X1It is unfortunate that, as soon as one wonders about religion - and about Islam in particular - believers of all stripes feel assaulted, humiliated, insulted. One feels that their faith is more important than their reason. One has the impression that their devotion erases their individuality; that it submits them irremediably without the possibility of sharing anything other than their conception of the truth.

To try to explain to them that their vision of the world, of the universe, of the place of Man within them, is not the only one who has the right of quotation, to try to make them realize that to question their doctrines, is not to deny them or to disrespect them. To risk to jostle them, to mishandle them, to make them discover other aspects of them that are not revealed in their holy books, does not make his detractor an impious, an evildoer, or a heretic. To venture to demonstrate that science is capable of revealing, invalidating or confirming that the precepts which are theirs are apt to be invalidated, thwarted, desacralized, is not to kill them. As if demystifying religion, its dogmas and traditions, was like an unbearable, intolerable, dangerous?

As if to upset her, to disturb her in her most fundamental principles, and anchored in the collective and secular consciousness, would destabilize her forever?
Religion, whatever form it has taken over the millennia and centuries past, has always existed. Since the dawn of the ages, since the human being has a minimum of intelligence, feelings, and notions about his place within his environment, has always wondered about the existence of deities. For a long time, he believed them multiple. He attached them to the elements - trees, plants, rocks, winds, rain, storm, etc. - to a nature of which he had not pierced the mysteries - Mother earth, shamanism. He has long personified them - Sumerian, Mesopotamian, Egyptian, Greek, Inca, Hindu, Celtic, etc. religions. Then, with the appearance of the Jewish religion, monotheism gradually replaced polytheism: Christianity and Islam have imposed themselves following it.
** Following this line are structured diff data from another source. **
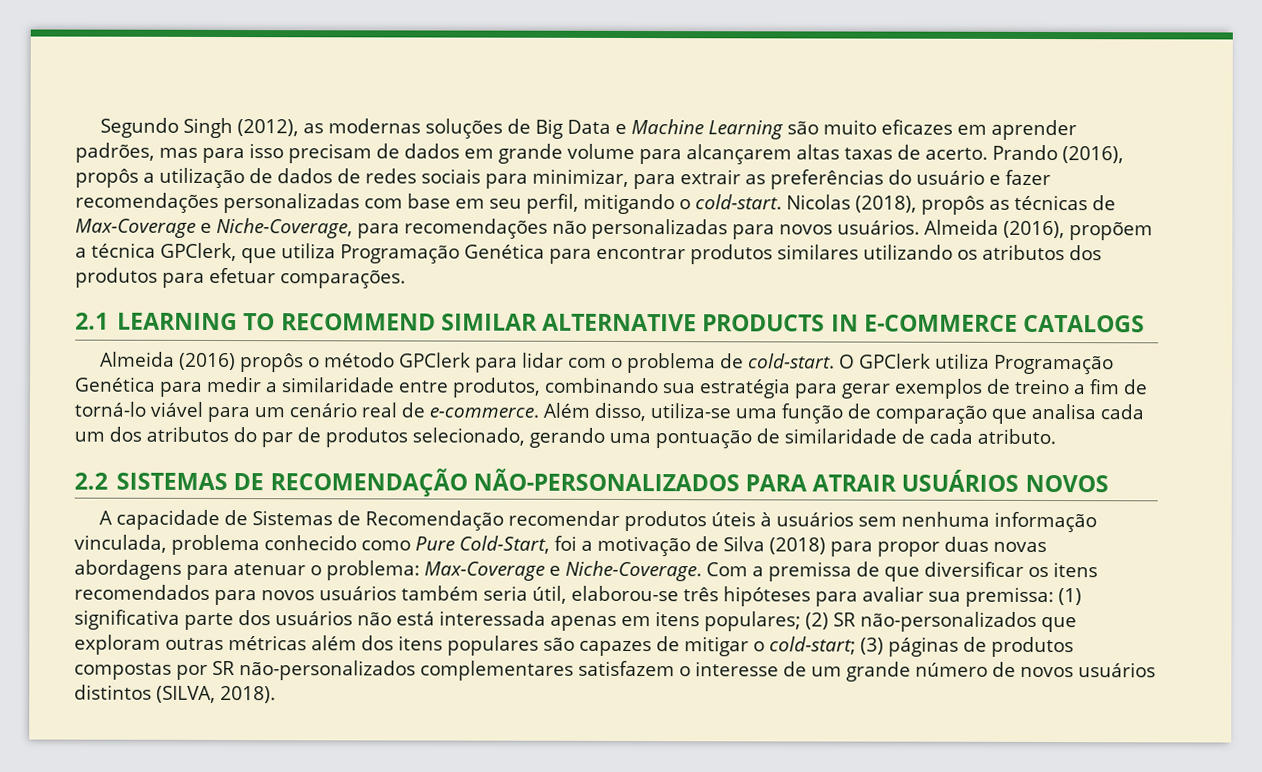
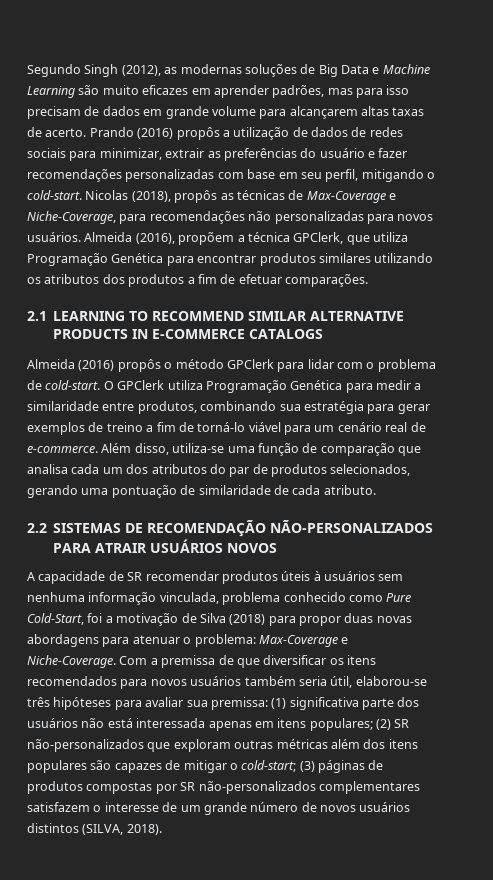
- Prando (2016), propôs a utilização de dados de redes sociais para minimizar, para extrair as preferências do usuário e fazer recomendações personalizadas com base em seu perfil, mitigando o cold-start.
+ Prando (2016) propôs a utilização de dados de redes sociais para minimizar, extrair as preferências do usuário e fazer recomendações personalizadas com base em seu perfil, mitigando o cold-start.
- Almeida (2016), propõem a técnica GPClerk, que utiliza Programação Genética para encontrar produtos similares utilizando os atributos dos produtos para efetuar comparações.
+ Almeida (2016), propõem a técnica GPClerk, que utiliza Programação Genética para encontrar produtos similares utilizando os atributos dos produtos a fim de efetuar comparações.
- Além disso, utiliza-se uma função de comparação que analisa cada um dos atributos do par de produtos selecionado, gerando uma pontuação de similaridade de cada atributo.
+ Além disso, utiliza-se uma função de comparação que analisa cada um dos atributos do par de produtos selecionados, gerando uma pontuação de similaridade de cada atributo.
- A capacidade de Sistemas de Recomendação recomendar produtos úteis à usuários sem nenhuma informação vinculada, problema conhecido como Pure Cold-Start, foi a motivação de Silva (2018) para propor duas novas abordagens para atenuar o problema: Max-Coverage e Niche-Coverage.
+ A capacidade de SR recomendar produtos úteis à usuários sem nenhuma informação vinculada, problema conhecido como Pure Cold-Start, foi a motivação de Silva (2018) para propor duas novas abordagens para atenuar o problema: Max-Coverage e Niche-Coverage.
Obviously, I simplify and shorten. If I had to develop, I should take up all the 1800 pages of notes I wrote when I studied the origins of Religion during my years of research at the National Library of France. And, believe me or not - it does not matter - I have deconstructed the foundations of each polytheistic or monotheistic religion as deeply as possible and necessary. And all, I say all, rely on original patterns roughly equivalent. With some differences constituting their originality and their specificity.

Nevertheless, they all relate more or less to the fundamental myths that have existed within the collective consciousness since humanity developed. The myth of the Savior, the myth of the end of the world, the myth of paradise, the myth of the founding father - sometimes of the mother-goddess; it is often forgotten, alas, and many others find themselves in one form or another at the heart of all our past and present religions.


I have no illusions: I am aware that once again, an army of shields will be raised by affirming this. Some will swear that the truth in their holy books proves that this is not the case. They will claim that the words that are uttered there come from the mouth of their Prophet (Quran), the Son of God (Bible), or the Patriarchs (Torah). They will never stop proving and insisting, in good faith and sincerity, that I am wrong. I will not be surprised or outraged. That does not scare me because I know their arguments on the fingertips. They are always the same, and all resulting from passages of their holy books.

Which, for me, does not corroborate their vision of their truth. On the contrary, they will demonstrate in this way how they have no other reference than their religion on which to rely. No scientific or material proof, no historical trace, etc. do not come to support them.


However, Muhammad did indeed exist, and his personal journey is known. From there to believe that he has been penetrated by the word of Allah, there is a step that I will not cross. As for Jesus, Abraham, Moses, etc., their existence is pure hypothesis. And even if this is the case, the stories evoking their initiatory journey refer to facts and undeniable historical periods. But the importance of their influence on them is very exaggerated.

Starting from this postulate, I seek to draw attention to this: the perception of what we call "the truth" is very volatile. It changes according to the places, the traditions, the societies, the ways of thinking, the personal itineraries, the family origins, the education, which are ours. I will add that it also changes according to each person.

There are as many "truths" as people traveling our planet. And they are just as religious as they are philosophical, traditional, scientific, societal and historical. The truth, if it is supposed to exist, is by no means monolithic, immutable or definitive. She evolves continually over the ages, according to events, in relation to her own perception of "Reality". Now, since reality itself is a notion that is constantly being questioned for equivalents to those mentioned above, the truth is also subject to interpretation.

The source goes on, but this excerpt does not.